== Task data

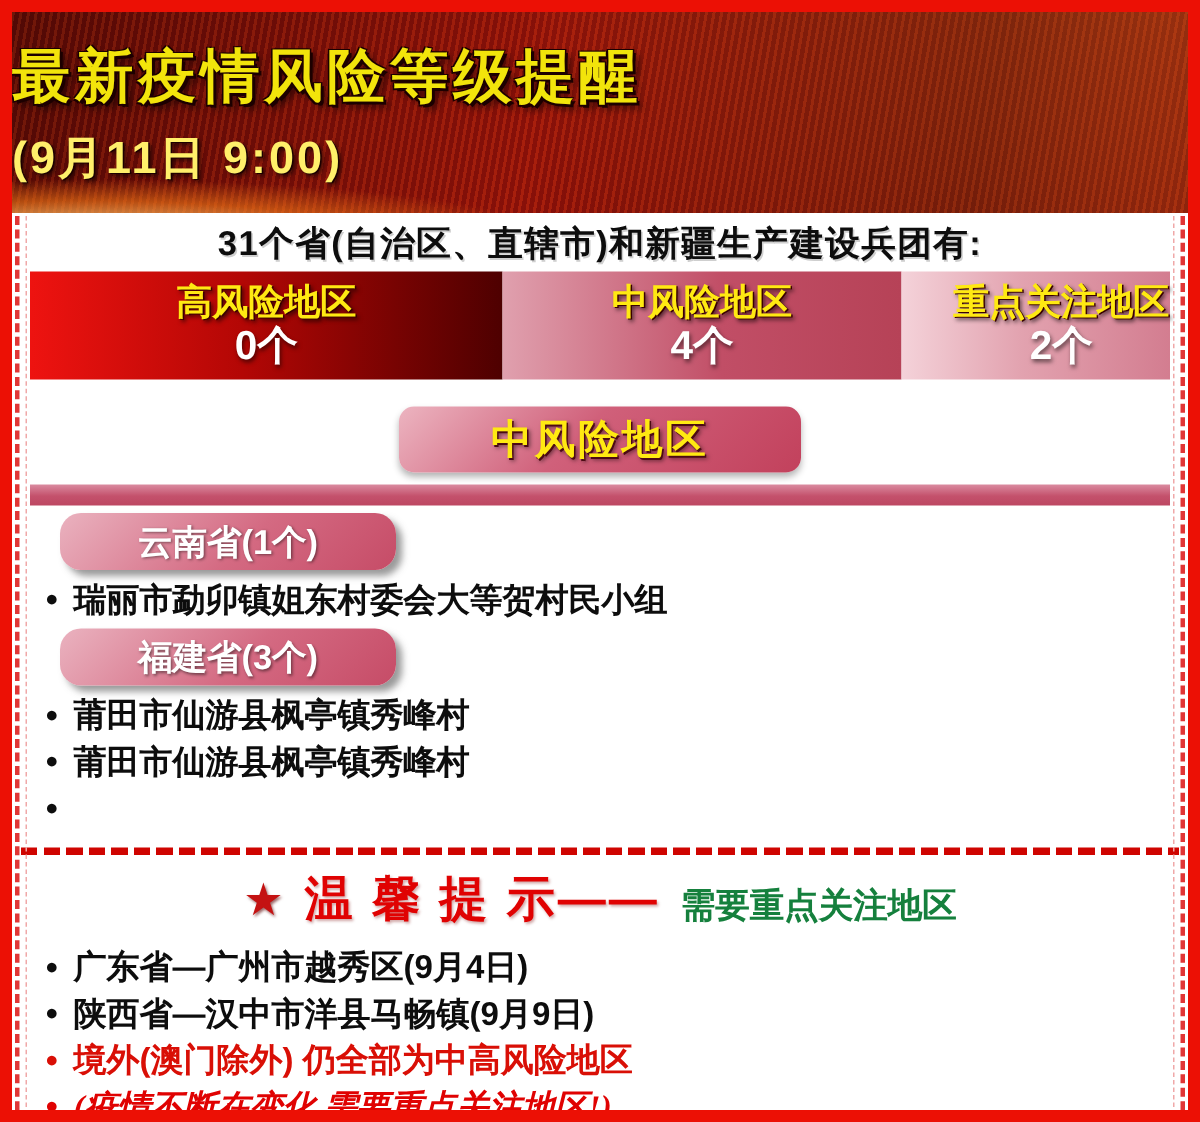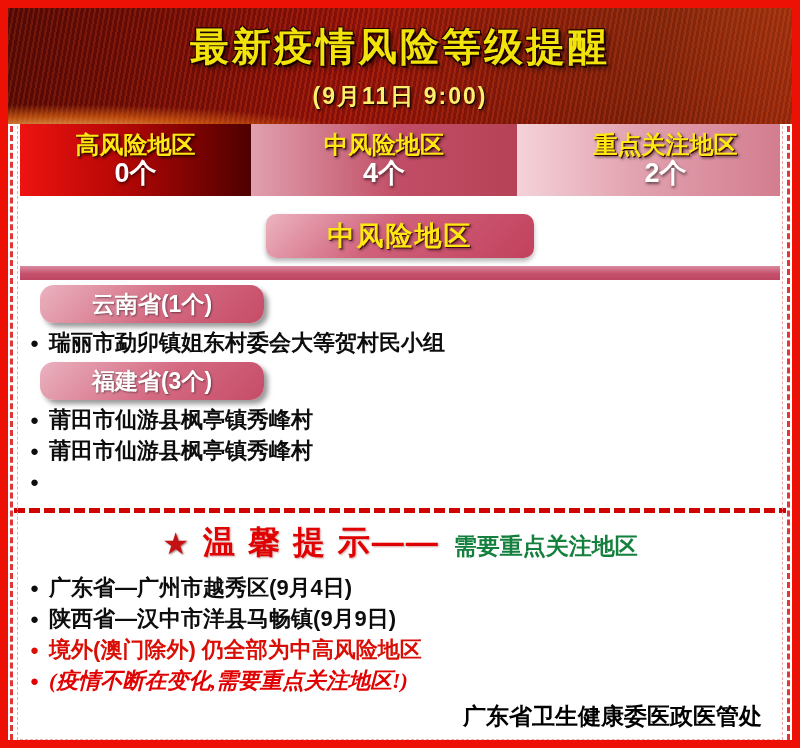--- a/index.html
+++ b/index.html
@@ -11,8 +11,8 @@
   }
   
   .header{
-    height:116px;position:relative;overflow:hidden;
-    display:flex;flex-direction:column;align-items:center;justify-content:center;gap:7px;
+    height:134px;position:relative;overflow:hidden;
+    display:flex;flex-direction:column;justify-content:center;gap:7px;
     background:
       radial-gradient(ellipse 55% 40% at 6% 112%, rgba(255,225,150,.95), rgba(255,130,25,.55) 45%, rgba(255,120,20,0) 72%),
       radial-gradient(circle at 98% -30%, rgba(255,140,40,.28), rgba(255,140,40,0) 55%),

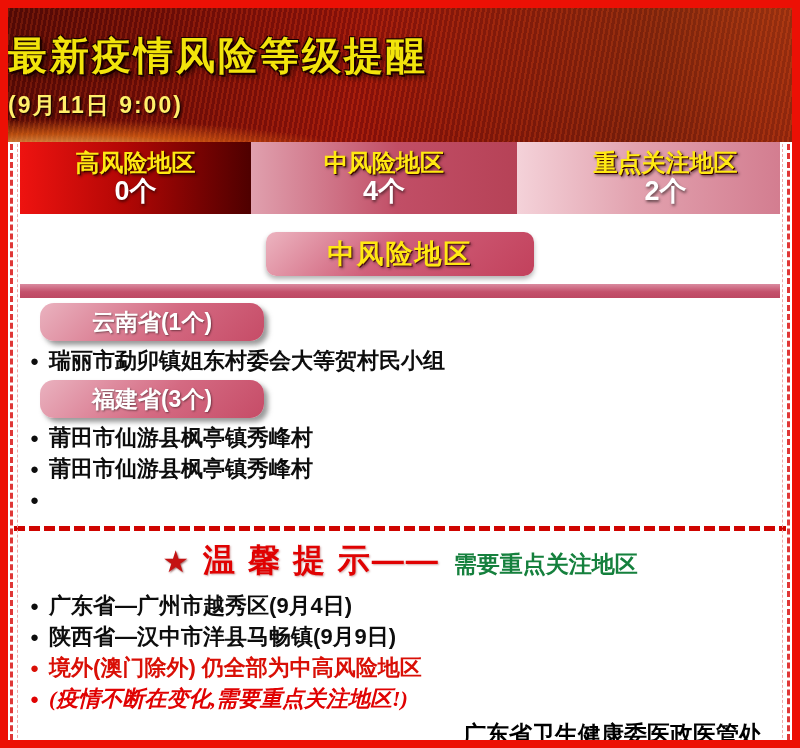--- a/index.html
+++ b/index.html
@@ -24,7 +24,7 @@
     text-shadow:2px 2px 0 #1c0000,-1px -1px 0 #1c0000,1px -1px 0 #1c0000,-1px 1px 0 #1c0000,4px 4px 5px rgba(0,0,0,.55);
   }
   .date{
-    font-size:23px;font-weight:bold;color:#ffef6a;letter-spacing:2px;
+    font-size:30px;font-weight:bold;color:#ffef6a;letter-spacing:2px;
     text-shadow:1px 1px 0 #1c0000,2px 2px 3px rgba(0,0,0,.6);
   }
   

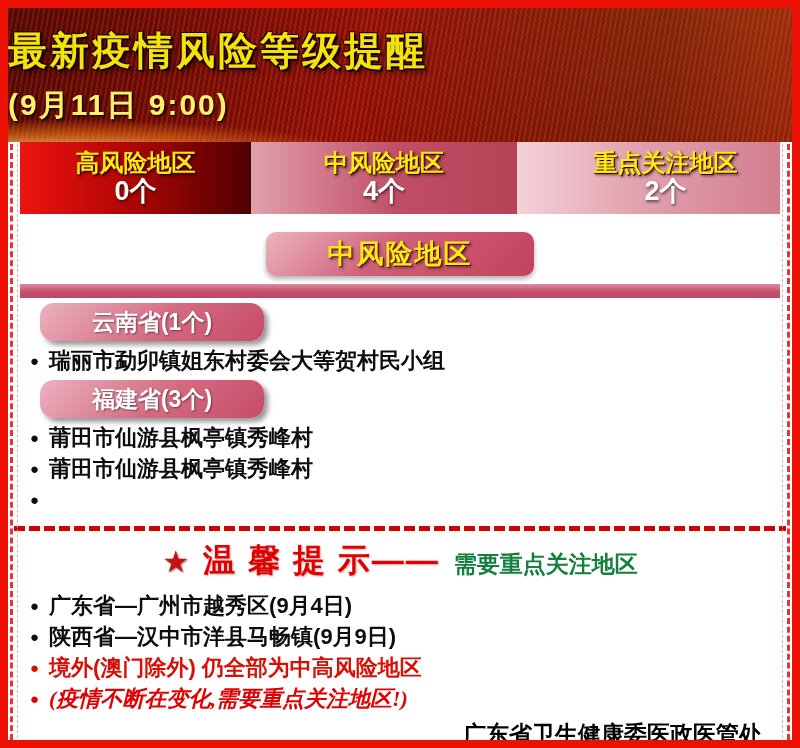--- a/index.html
+++ b/index.html
@@ -120,6 +120,7 @@
     <div class="edge edge-right2"></div>
     <div class="edge edge-bottom"></div>
 
+    <div class="intro">31个省(自治区、直辖市)和新疆生产建设兵团有:</div>
 
     <div class="stats">
       <div class="stat stat-high">

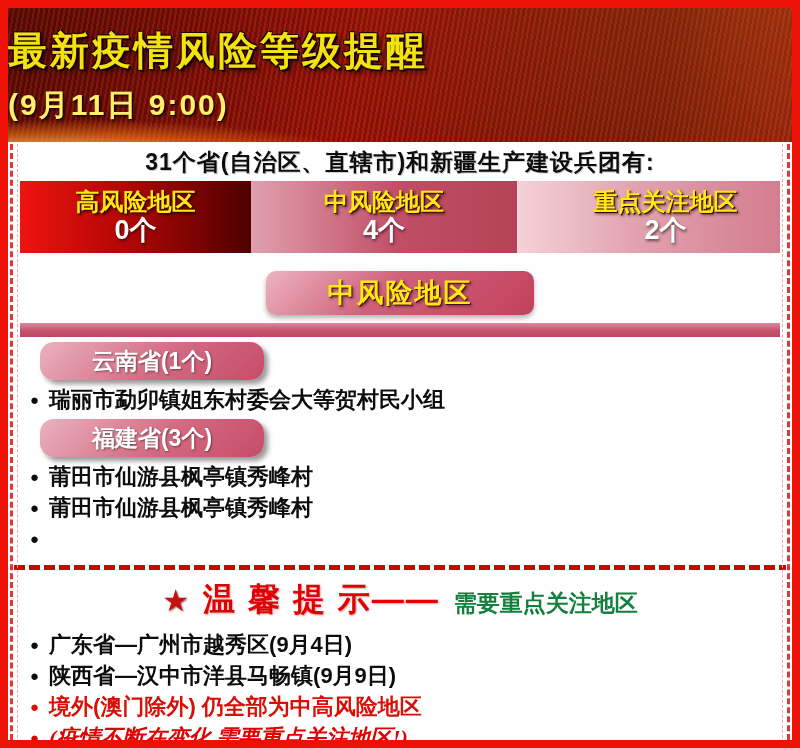--- a/index.html
+++ b/index.html
@@ -43,7 +43,7 @@
   }
   .stats{display:flex;height:72px;margin:0 12px;}
   .stat{display:flex;flex-direction:column;align-items:center;justify-content:center;line-height:1.15;}
-  .stat-high{width:231px;background:linear-gradient(to right,#ee1310,#b30705 45%,#4e0000);}
+  .stat-high{width:315px;background:linear-gradient(to right,#ee1310,#b30705 45%,#4e0000);}
   .stat-medium{width:266px;background:linear-gradient(to right,#e0a0ae,#c14e66 55%,#b64257);}
   .stat-watch{flex:1;background:linear-gradient(to right,#f4d2d9,#e2a2af 45%,#d37d90);padding-left:34px;}
   .stat-label{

====

** Required work **
Leave the pictures out and output all of the data verbatim.

** Solved problem **
--- a/index.html
+++ b/index.html
@@ -11,8 +11,8 @@
   }
   
   .header{
-    height:116px;position:relative;overflow:hidden;
-    display:flex;flex-direction:column;align-items:center;justify-content:center;gap:7px;
+    height:134px;position:relative;overflow:hidden;
+    display:flex;flex-direction:column;justify-content:center;gap:7px;
     background:
       radial-gradient(ellipse 55% 40% at 6% 112%, rgba(255,225,150,.95), rgba(255,130,25,.55) 45%, rgba(255,120,20,0) 72%),
       radial-gradient(circle at 98% -30%, rgba(255,140,40,.28), rgba(255,140,40,0) 55%),

--- a/index.html
+++ b/index.html
@@ -24,7 +24,7 @@
     text-shadow:2px 2px 0 #1c0000,-1px -1px 0 #1c0000,1px -1px 0 #1c0000,-1px 1px 0 #1c0000,4px 4px 5px rgba(0,0,0,.55);
   }
   .date{
-    font-size:23px;font-weight:bold;color:#ffef6a;letter-spacing:2px;
+    font-size:30px;font-weight:bold;color:#ffef6a;letter-spacing:2px;
     text-shadow:1px 1px 0 #1c0000,2px 2px 3px rgba(0,0,0,.6);
   }
   

--- a/index.html
+++ b/index.html
@@ -120,6 +120,7 @@
     <div class="edge edge-right2"></div>
     <div class="edge edge-bottom"></div>
 
+    <div class="intro">31个省(自治区、直辖市)和新疆生产建设兵团有:</div>
 
     <div class="stats">
       <div class="stat stat-high">

--- a/index.html
+++ b/index.html
@@ -43,7 +43,7 @@
   }
   .stats{display:flex;height:72px;margin:0 12px;}
   .stat{display:flex;flex-direction:column;align-items:center;justify-content:center;line-height:1.15;}
-  .stat-high{width:231px;background:linear-gradient(to right,#ee1310,#b30705 45%,#4e0000);}
+  .stat-high{width:315px;background:linear-gradient(to right,#ee1310,#b30705 45%,#4e0000);}
   .stat-medium{width:266px;background:linear-gradient(to right,#e0a0ae,#c14e66 55%,#b64257);}
   .stat-watch{flex:1;background:linear-gradient(to right,#f4d2d9,#e2a2af 45%,#d37d90);padding-left:34px;}
   .stat-label{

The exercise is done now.